Holders Hill, Barnet

The exclusive northernmost tip of Hendon, separated from Finchley to its east by Dollis Brook

Hidden London: White House by Steve Cadman

The route that is now Holders Hill Road was in existence by the 14th century and during the following century the land came into the posses­sion All Souls College, Oxford. The hill was called Older­shyll in 1584 and by its present name in 1750.

The undu­lating and wooded landscape attracted some pretty villas, including Holders Hill House, a cottage orné that stood for most of the 19th century.

The builder CF Hancock put up several prop­er­ties in the Parson Street and Holders Hill area in the 1870s but other attempts to develop the neigh­bour­hood over the next two decades were largely unsuc­cessful because transport links were poor.

The Abney Park Cemetery Company converted the 42-acre Dollis Farm into Hendon Park (now Hendon) cemetery in 1899 and soon after­wards Hendon golf club was estab­lished on part of Holders Hill Farm.

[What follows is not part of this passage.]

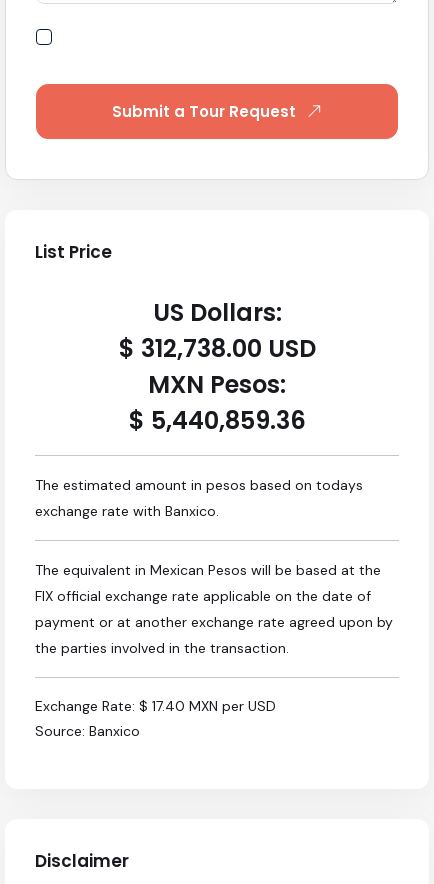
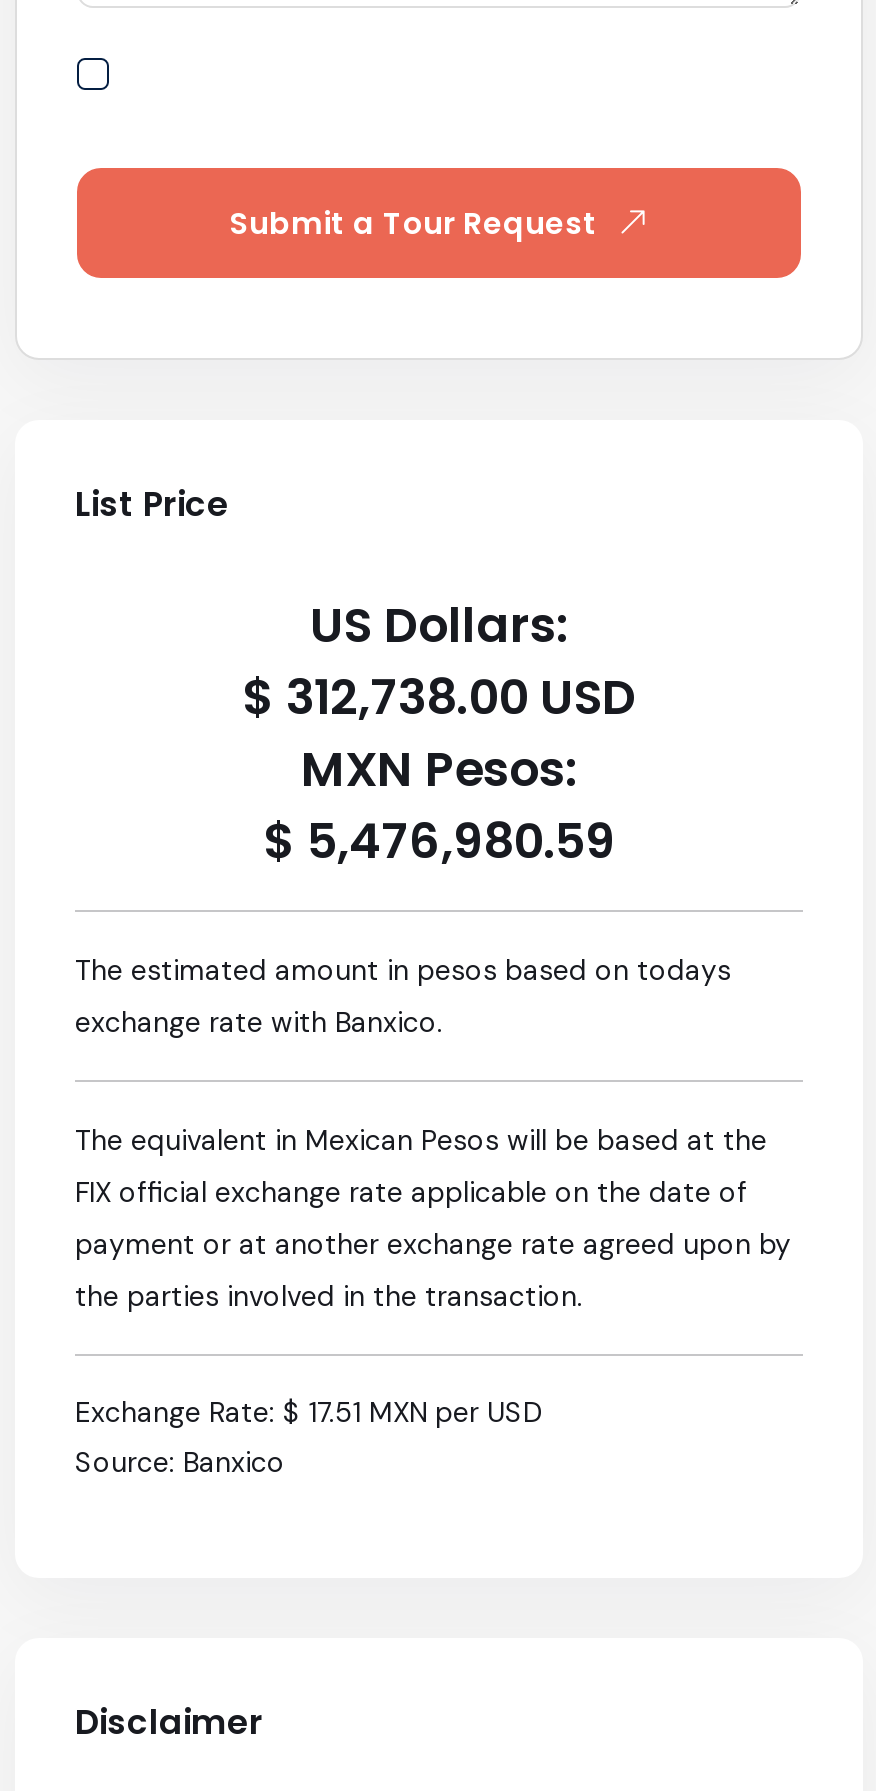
- $ 5,440,859.36
+ $ 5,476,980.59

- Exchange Rate: $ 17.40 MXN per USD
+ Exchange Rate: $ 17.51 MXN per USD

Demand for housing picked up with commu­ni­ca­tions improve­ments that culmi­nated in the arrival of the North Circular Road in the late 1920s. Strips of golf course and cemetery land were sold for house­building and Holders Hill Road was lined with expensive houses and blocks of private flats. None of these dwellings is archi­tec­turally excep­tional, so – for the moment at least – this page features a photo­graph* of the White House, which stands near the northern end of the street called Downage, just to the south-west of Holders Hill. English Heritage calls the White House “an unusually large, early and imag­i­na­tive example of a tradi­tion­ally-planned house from the 1930s given moderne features.”

The rebuilt Holders Hill House became Ravens­field college in 1931 and then the Hasmonean school in 1947. A separate girls’ school is located a mile to the west. The school caters primarily for Orthodox Jewish children and has been rated among the best compre­hen­sives in London. The North Hendon Adath Yisroel synagogue moved to its present purpose-built home in the boys’ school’s grounds in 1965.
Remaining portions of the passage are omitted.